▸ **Problem details**: Give the data a second time, exactly and in full.
*** Opening Records for this task ***
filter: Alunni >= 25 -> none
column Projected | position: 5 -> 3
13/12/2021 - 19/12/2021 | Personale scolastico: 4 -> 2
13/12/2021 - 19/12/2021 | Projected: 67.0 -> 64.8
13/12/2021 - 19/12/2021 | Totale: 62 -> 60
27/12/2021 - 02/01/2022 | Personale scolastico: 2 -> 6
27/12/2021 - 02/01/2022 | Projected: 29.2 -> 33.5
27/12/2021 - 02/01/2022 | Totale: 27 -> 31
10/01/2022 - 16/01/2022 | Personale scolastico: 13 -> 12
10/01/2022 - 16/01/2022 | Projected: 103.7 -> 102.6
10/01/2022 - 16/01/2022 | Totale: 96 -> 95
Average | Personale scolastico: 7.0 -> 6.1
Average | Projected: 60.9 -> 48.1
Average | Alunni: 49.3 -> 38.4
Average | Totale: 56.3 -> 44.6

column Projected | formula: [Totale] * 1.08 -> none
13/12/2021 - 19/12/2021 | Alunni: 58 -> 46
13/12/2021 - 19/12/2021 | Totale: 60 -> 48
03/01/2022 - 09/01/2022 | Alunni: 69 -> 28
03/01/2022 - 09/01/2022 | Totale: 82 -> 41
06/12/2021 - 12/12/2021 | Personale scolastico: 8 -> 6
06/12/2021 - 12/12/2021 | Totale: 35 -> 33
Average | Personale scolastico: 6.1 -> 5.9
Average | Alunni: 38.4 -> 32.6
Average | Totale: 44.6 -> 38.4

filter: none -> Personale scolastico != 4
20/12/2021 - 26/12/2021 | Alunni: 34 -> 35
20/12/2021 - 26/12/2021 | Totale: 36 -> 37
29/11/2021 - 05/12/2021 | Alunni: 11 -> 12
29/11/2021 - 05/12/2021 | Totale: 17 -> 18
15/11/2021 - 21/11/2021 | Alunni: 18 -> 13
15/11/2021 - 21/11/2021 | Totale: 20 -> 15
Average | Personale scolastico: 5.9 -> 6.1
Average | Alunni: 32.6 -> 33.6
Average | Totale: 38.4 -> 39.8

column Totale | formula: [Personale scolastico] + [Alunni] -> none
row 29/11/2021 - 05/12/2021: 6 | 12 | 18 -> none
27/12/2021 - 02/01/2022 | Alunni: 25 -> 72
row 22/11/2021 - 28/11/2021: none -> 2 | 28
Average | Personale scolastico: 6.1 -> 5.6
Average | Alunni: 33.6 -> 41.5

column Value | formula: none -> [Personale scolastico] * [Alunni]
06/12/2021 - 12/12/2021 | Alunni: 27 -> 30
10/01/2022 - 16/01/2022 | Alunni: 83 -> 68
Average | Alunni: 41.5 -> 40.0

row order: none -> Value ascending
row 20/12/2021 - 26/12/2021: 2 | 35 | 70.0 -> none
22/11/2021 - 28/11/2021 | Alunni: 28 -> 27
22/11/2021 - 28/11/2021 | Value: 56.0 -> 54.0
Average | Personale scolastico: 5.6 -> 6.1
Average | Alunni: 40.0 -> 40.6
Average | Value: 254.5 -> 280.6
*** Closing Records for this task ***
▸ **Exercise answer**:
filter: Alunni >= 25 -> none
column Projected | position: 5 -> 3
13/12/2021 - 19/12/2021 | Personale scolastico: 4 -> 2
13/12/2021 - 19/12/2021 | Projected: 67.0 -> 64.8
13/12/2021 - 19/12/2021 | Totale: 62 -> 60
27/12/2021 - 02/01/2022 | Personale scolastico: 2 -> 6
27/12/2021 - 02/01/2022 | Projected: 29.2 -> 33.5
27/12/2021 - 02/01/2022 | Totale: 27 -> 31
10/01/2022 - 16/01/2022 | Personale scolastico: 13 -> 12
10/01/2022 - 16/01/2022 | Projected: 103.7 -> 102.6
10/01/2022 - 16/01/2022 | Totale: 96 -> 95
Average | Personale scolastico: 7.0 -> 6.1
Average | Projected: 60.9 -> 48.1
Average | Alunni: 49.3 -> 38.4
Average | Totale: 56.3 -> 44.6

column Projected | formula: [Totale] * 1.08 -> none
13/12/2021 - 19/12/2021 | Alunni: 58 -> 46
13/12/2021 - 19/12/2021 | Totale: 60 -> 48
03/01/2022 - 09/01/2022 | Alunni: 69 -> 28
03/01/2022 - 09/01/2022 | Totale: 82 -> 41
06/12/2021 - 12/12/2021 | Personale scolastico: 8 -> 6
06/12/2021 - 12/12/2021 | Totale: 35 -> 33
Average | Personale scolastico: 6.1 -> 5.9
Average | Alunni: 38.4 -> 32.6
Average | Totale: 44.6 -> 38.4

filter: none -> Personale scolastico != 4
20/12/2021 - 26/12/2021 | Alunni: 34 -> 35
20/12/2021 - 26/12/2021 | Totale: 36 -> 37
29/11/2021 - 05/12/2021 | Alunni: 11 -> 12
29/11/2021 - 05/12/2021 | Totale: 17 -> 18
15/11/2021 - 21/11/2021 | Alunni: 18 -> 13
15/11/2021 - 21/11/2021 | Totale: 20 -> 15
Average | Personale scolastico: 5.9 -> 6.1
Average | Alunni: 32.6 -> 33.6
Average | Totale: 38.4 -> 39.8

column Totale | formula: [Personale scolastico] + [Alunni] -> none
row 29/11/2021 - 05/12/2021: 6 | 12 | 18 -> none
27/12/2021 - 02/01/2022 | Alunni: 25 -> 72
row 22/11/2021 - 28/11/2021: none -> 2 | 28
Average | Personale scolastico: 6.1 -> 5.6
Average | Alunni: 33.6 -> 41.5

column Value | formula: none -> [Personale scolastico] * [Alunni]
06/12/2021 - 12/12/2021 | Alunni: 27 -> 30
10/01/2022 - 16/01/2022 | Alunni: 83 -> 68
Average | Alunni: 41.5 -> 40.0

row order: none -> Value ascending
row 20/12/2021 - 26/12/2021: 2 | 35 | 70.0 -> none
22/11/2021 - 28/11/2021 | Alunni: 28 -> 27
22/11/2021 - 28/11/2021 | Value: 56.0 -> 54.0
Average | Personale scolastico: 5.6 -> 6.1
Average | Alunni: 40.0 -> 40.6
Average | Value: 254.5 -> 280.6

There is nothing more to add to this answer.